Prepare to Meet Everything
Day 228 of A Year of War and Peace
Marcel Proust once wrote that to know a thing does not always enable us to prevent it. This is a lesson Kutuzov learns today as it becomes known to him that there is no preventing Napoleon’s march into Moscow.
Kutuzov greets this news with initial disbelief. He’s slowly persuaded, however, after he takes counsel from a group of generals on the subject. As the generals discuss the issue Kutuzov grows more gloomy and preoccupied. He begins to worry. He worries about the fate of Russia as well as the fate of his command of the Russian army, a position he cherishes dearly.
No individual is immune from the ensnaring web of fate. Life is going to life. Perhaps, however, Proust is only half right. Knowing a thing does not always allow us to prevent it, sure. But knowing a thing does allow us to prepare for it. Clarissa Harlowe, a favorite of A Year of War and Peace, writes eloquently on the subject as she corresponds with her friend about how best to guard against the evil advances of the rake Robert Lovelace. Clarissa knows that Lovelace is up to something. She doesn’t know what exactly.

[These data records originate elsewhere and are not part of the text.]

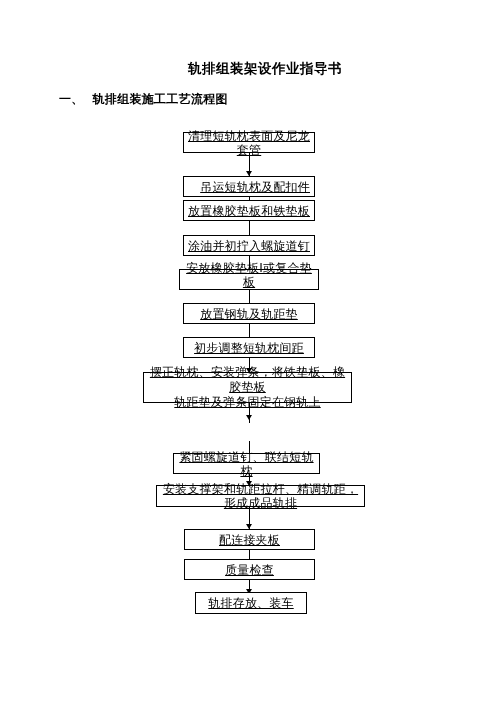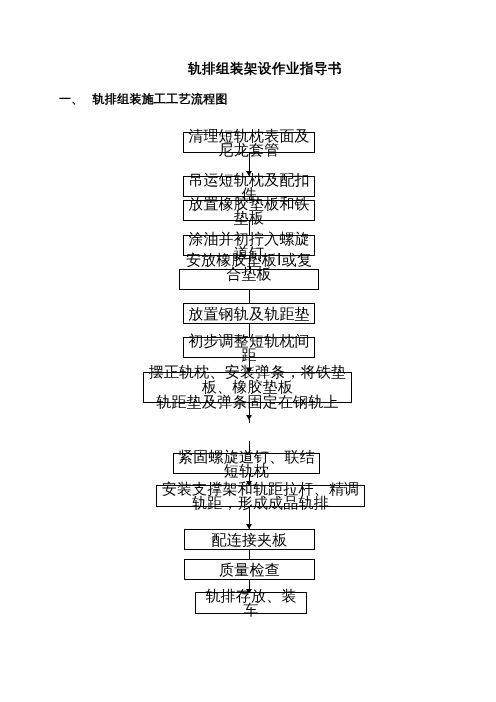--- a/index.html
+++ b/index.html
@@ -58,10 +58,11 @@
     align-items: center;
     justify-content: center;
     text-align: center;
-    font-size: 15px;
+    font-size: 12px;
     line-height: 14px;
     letter-spacing: 0.2px;
-    padding: 8px 4px;
+    padding: 0 4px;
+    text-decoration: underline;
   }
   .node.bold-border {
     border-width: 1.6px;

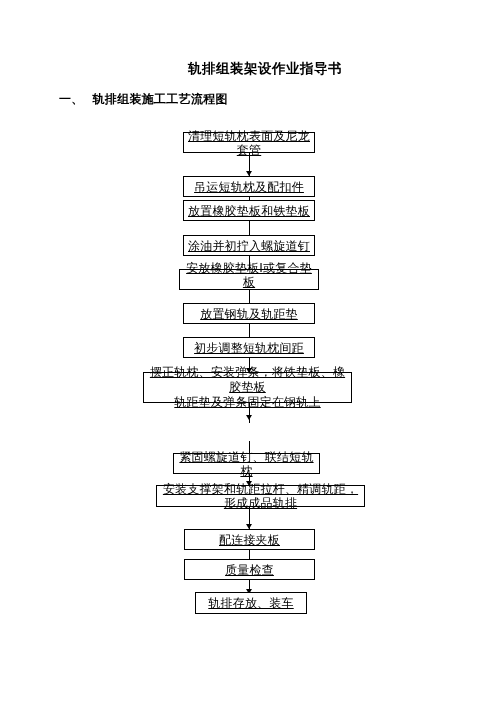--- a/index.html
+++ b/index.html
@@ -106,7 +106,7 @@
     <div class="connector" style="left:232px; top:153px; height:23px;"></div>
     <div class="arrowhead" style="left:228.5px; top:171px;"></div>
 
-    <div class="node" style="left:166px; top:176px; width:132px; height:21px;">
+    <div class="node" style="left:166px; top:176px; width:132px; height:21px;text-align:right;">
       <span class="node-text">吊运短轨枕及配扣件</span>
     </div>
     <div class="connector" style="left:232px; top:197px; height:23px;"></div>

She decides that her best defense is an anticipatory offense. “In a word,” she writes, “though hopeful of the best, I will always be fearful of the worst, in every thing that admits of doubt. For it is better, in such a situation as mine, to apprehend without cause, than to subject myself to surprise for want of aforethought.”
This is wisdom we all, Kutuzov included, can draw from. To keep Napoleon from your house, keep him always at your door.
DAILY MEDITATION
Let the mind be prepared to meet everything; let it know that it has reached the heights round which the thunder plays. Let it know that it has arrived where “Grief and avenging Care have set their couch,/ And pallid sickness dwells, and drear Old Age.” With such messmates must you spend your days. Avoid them you cannot, but despise them you can. And you will despise them, if you often take thought and anticipate the future. Everyone approaches courageously a danger which he has prepared himself to meet long before, and withstands even hardships if he has previously practiced how to meet them. But, contrariwise, the unprepared are panic-stricken even at the most trifling things. We must see to it that nothing shall come upon us unforeseen. And since all the more serious when they are unfamiliar, continual reflection will give you the power, no matter what the evil may be, not to play the unschooled boy.